### DATASET CONTENT

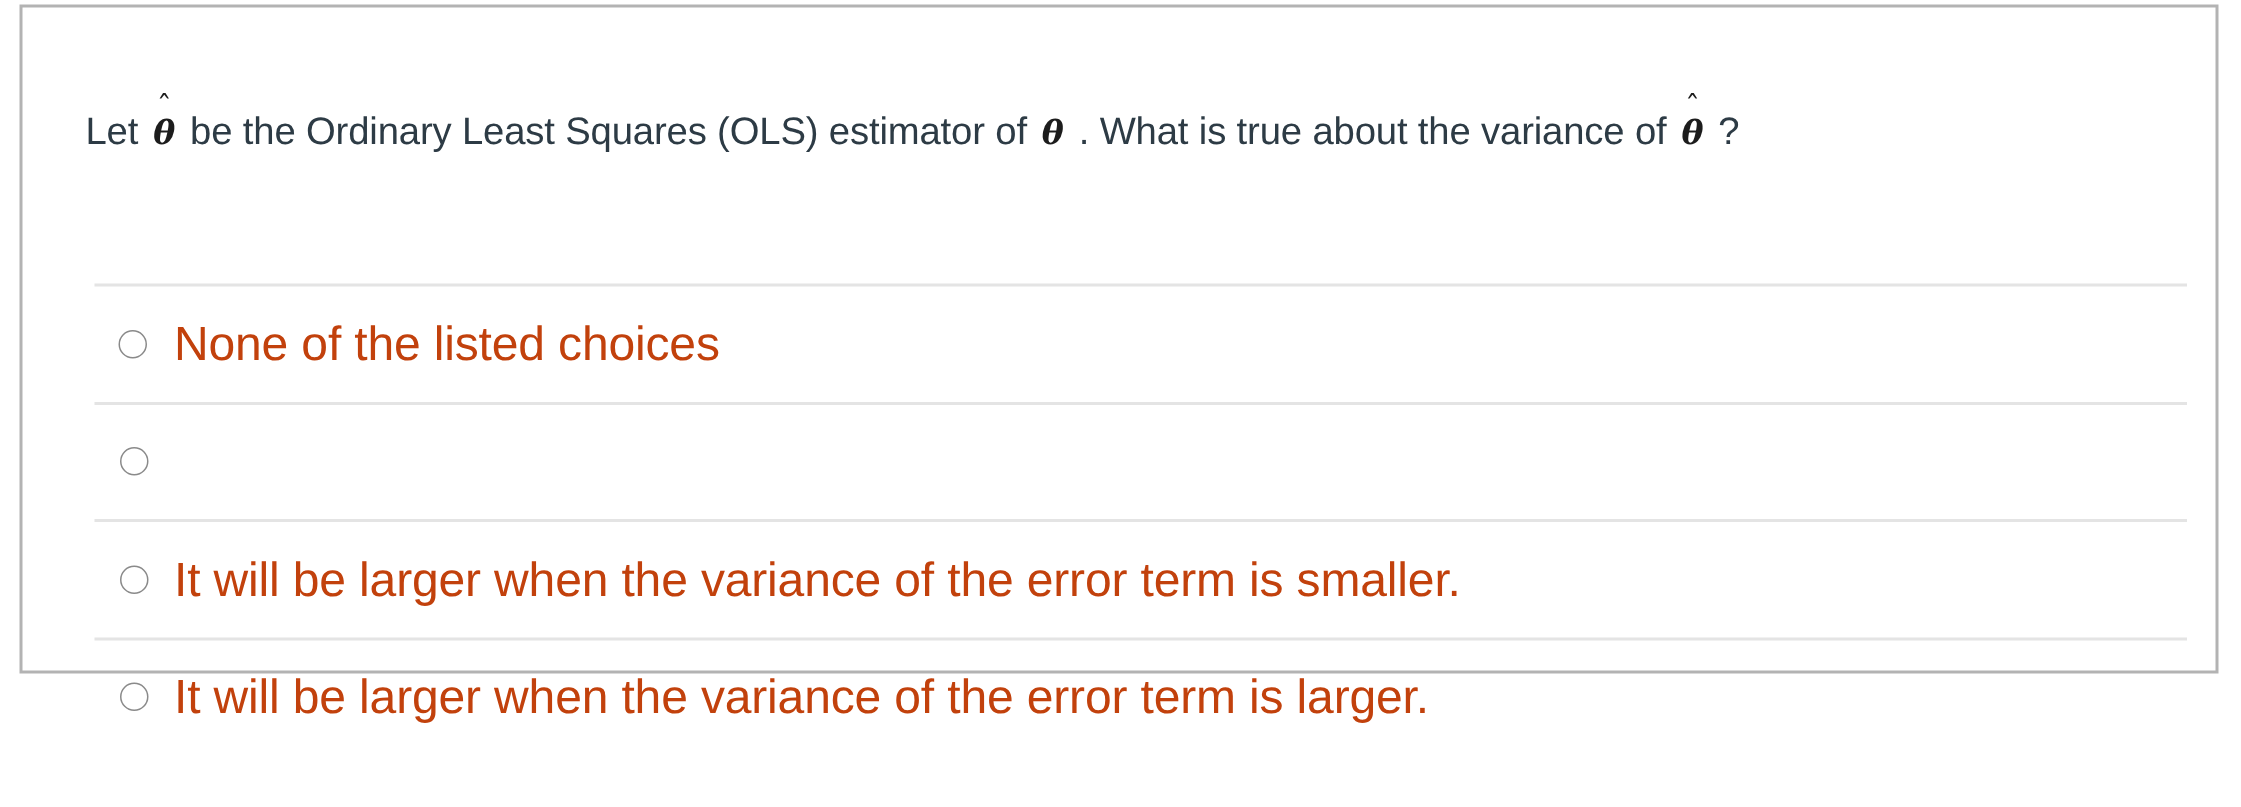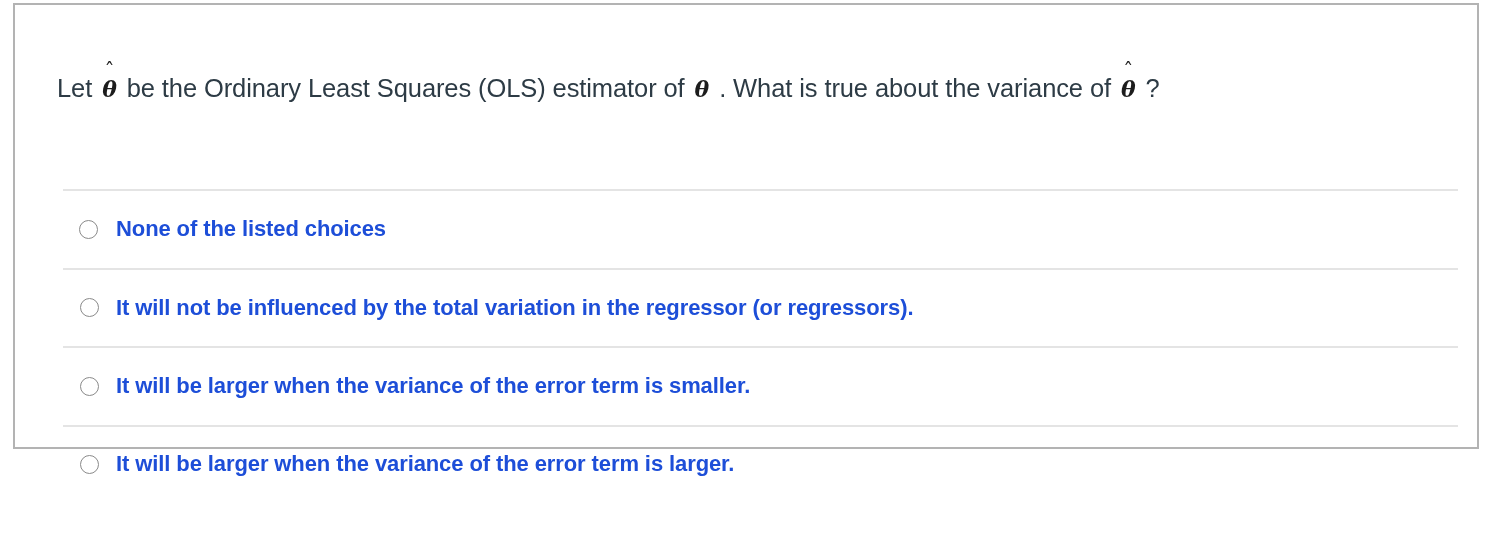--- a/index.html
+++ b/index.html
@@ -96,12 +96,11 @@
   }
   .answer-label {
     margin-left: 17px;
-    font-size: 22px;
-    color: #1d4ed8;
+    font-size: 32px;
+    color: #c2410c;
     line-height: 1.2;
     letter-spacing: -0.1px;
     white-space: nowrap;
-    font-weight: bold;
   }
   .answer-row.indent-1 .radio { margin-left: 16px; }
   .answer-row.indent-1 .answer-label { margin-left: 18px; }

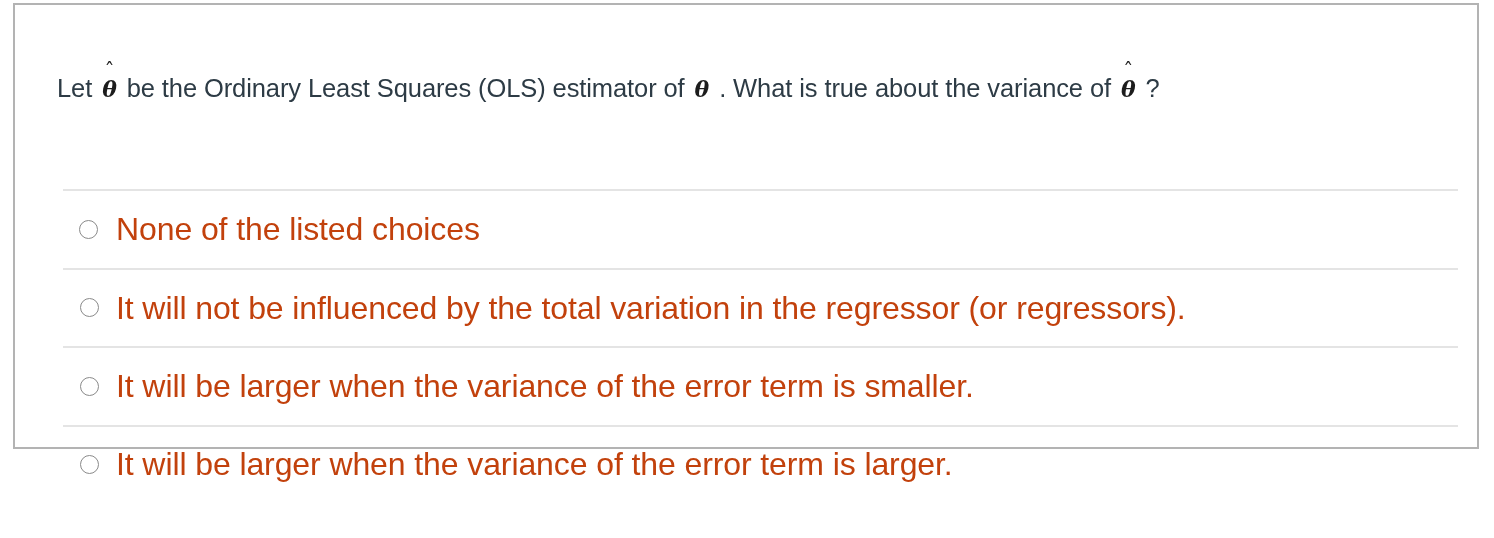--- a/index.html
+++ b/index.html
@@ -123,7 +123,6 @@
 
     <div class="answer-row">
       <span class="radio"></span>
-      <span class="answer-label">It will not be influenced by the total variation in the regressor (or regressors).</span>
     </div>
 
     <div class="answer-row">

### WORK REQUIRED
Word for word, write out each line of the records, but leave the pictures behind.

### ANSWER TO THIS EXERCISE
--- a/index.html
+++ b/index.html
@@ -96,12 +96,11 @@
   }
   .answer-label {
     margin-left: 17px;
-    font-size: 22px;
-    color: #1d4ed8;
+    font-size: 32px;
+    color: #c2410c;
     line-height: 1.2;
     letter-spacing: -0.1px;
     white-space: nowrap;
-    font-weight: bold;
   }
   .answer-row.indent-1 .radio { margin-left: 16px; }
   .answer-row.indent-1 .answer-label { margin-left: 18px; }

--- a/index.html
+++ b/index.html
@@ -123,7 +123,6 @@
 
     <div class="answer-row">
       <span class="radio"></span>
-      <span class="answer-label">It will not be influenced by the total variation in the regressor (or regressors).</span>
     </div>
 
     <div class="answer-row">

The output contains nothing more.